The leaders of Treaty 8 First Nations in northeastern B.CThe Red Cross, both groups with highly trained staff used to working in crisis.. have laid out their vision for economic development in their territory following a landmark court ruling delivered last weekwill ease up in private gatherings for people who have received two doses..
The judgementpfizer_biontech_covid_19_vaccine, from B.C. Supreme Court justice Emily Burke, agreed with the Blueberry River First Nation that the constant approval of new energy projects in the region has infringed on treaty rights meant to protect the Nation’s way of life. She characterized it as “death by a thousand cuts.”

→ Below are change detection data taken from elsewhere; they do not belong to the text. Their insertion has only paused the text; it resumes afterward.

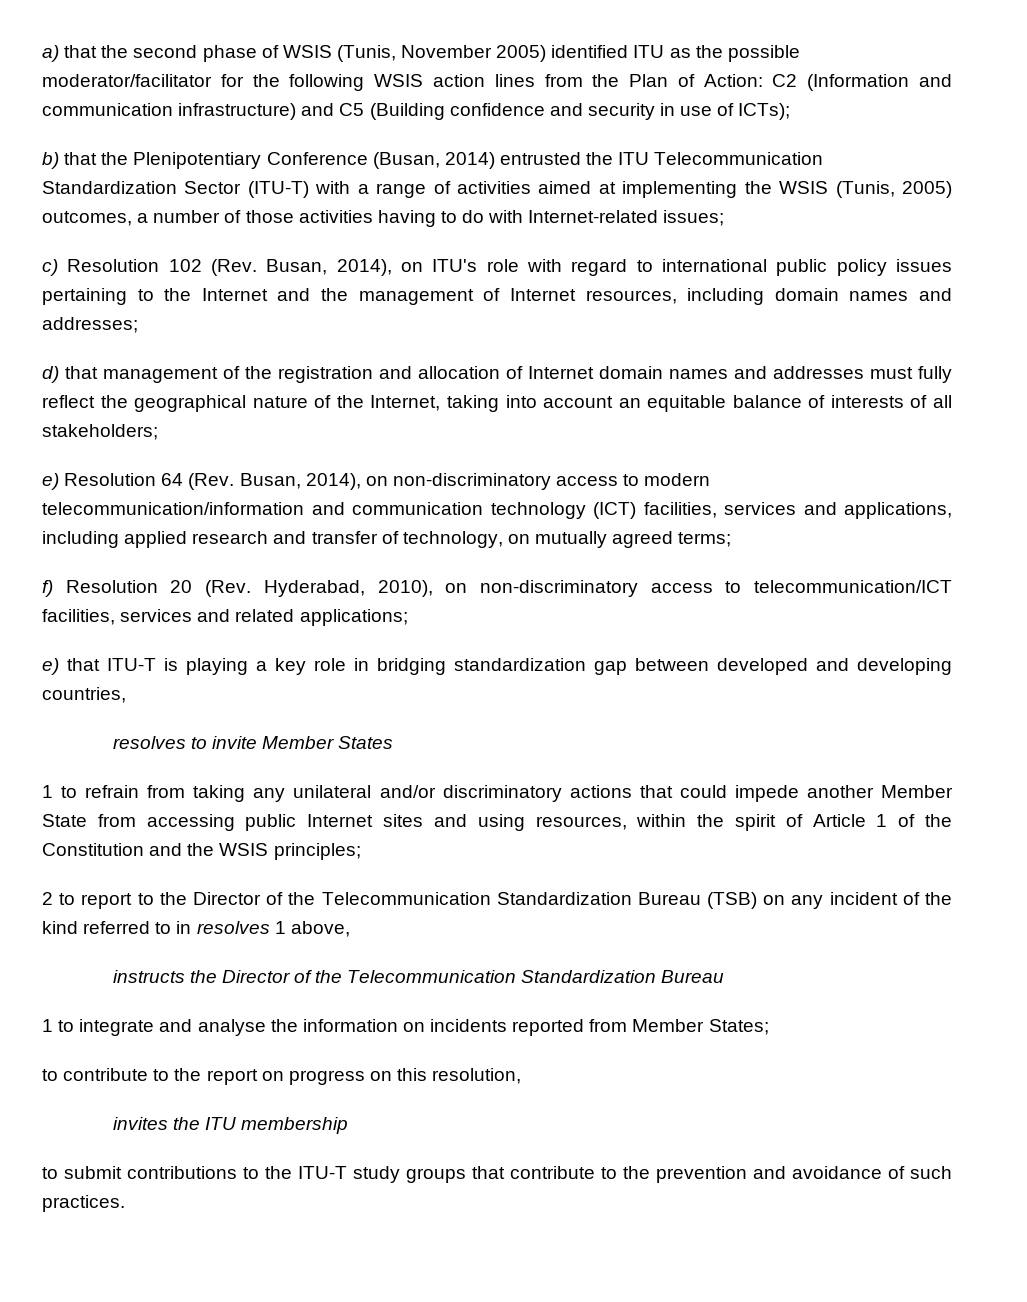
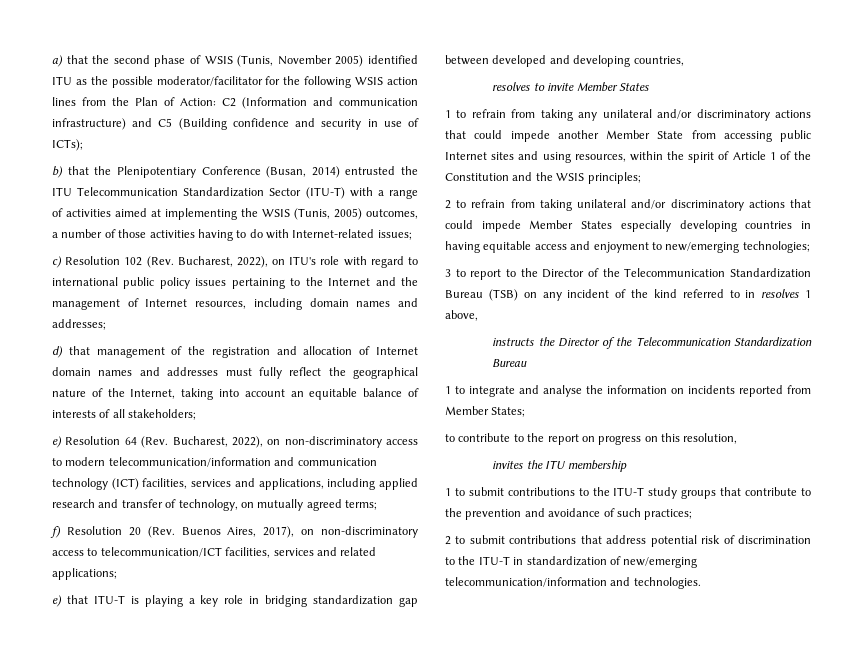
- c) Resolution 102 (Rev. Busan, 2014), on ITU's role with regard to international public policy issues pertaining to the Internet and the management of Internet resources, including domain names and addresses;
+ c) Resolution 102 (Rev. Bucharest, 2022), on ITU's role with regard to international public policy issues pertaining to the Internet and the management of Internet resources, including domain names and addresses;
- e) Resolution 64 (Rev. Busan, 2014), on non-discriminatory access to modern telecommunication/information and communication technology (ICT) facilities, services and applications, including applied research and transfer of technology, on mutually agreed terms;
+ e) Resolution 64 (Rev. Bucharest, 2022), on non-discriminatory access to modern telecommunication/information and communication technology (ICT) facilities, services and applications, including applied research and transfer of technology, on mutually agreed terms;
- f) Resolution 20 (Rev. Hyderabad, 2010), on non-discriminatory access to telecommunication/ICT facilities, services and related applications;
+ f) Resolution 20 (Rev. Buenos Aires, 2017), on non-discriminatory access to telecommunication/ICT facilities, services and related applications;
- 2 to report to the Director of the Telecommunication Standardization Bureau (TSB) on any incident of the kind referred to in resolves 1 above,
+ 2 to refrain from taking unilateral and/or discriminatory actions that could impede Member States especially developing countries in having equitable access and enjoyment to new/emerging technologies;
+ 3 to report to the Director of the Telecommunication Standardization Bureau (TSB) on any incident of the kind referred to in resolves 1 above,
- to submit contributions to the ITU-T study groups that contribute to the prevention and avoidance of such practices.
+ 1 to submit contributions to the ITU-T study groups that contribute to the prevention and avoidance of such practices;
+ 2 to submit contributions that address potential risk of discrimination to the ITU-T in standardization of new/emerging telecommunication/information and technologies.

The ruling has implications for all new projects in energy-rich northeastern B.C. where several First Nations are signatories to Treaty 8, signed in 1899Abraham Lincoln. It could also shape the outcome of a separate court case seeking to overturn the approval of the Site C dam.
Blueberry River elected Chief Marvin Yahey?said last week’sCommences when 50 per cent of P.E.I. residents age 12 and over have received their second doses. Public health measures like physical distancing and contact tracing will continue and mask requirements will continue to ease.?ruling proves?the province has “failed” to protect his Nation’s treaty rights and that Treaty 8 signatory nations “will not accept anything less than full enforcement of our rights”.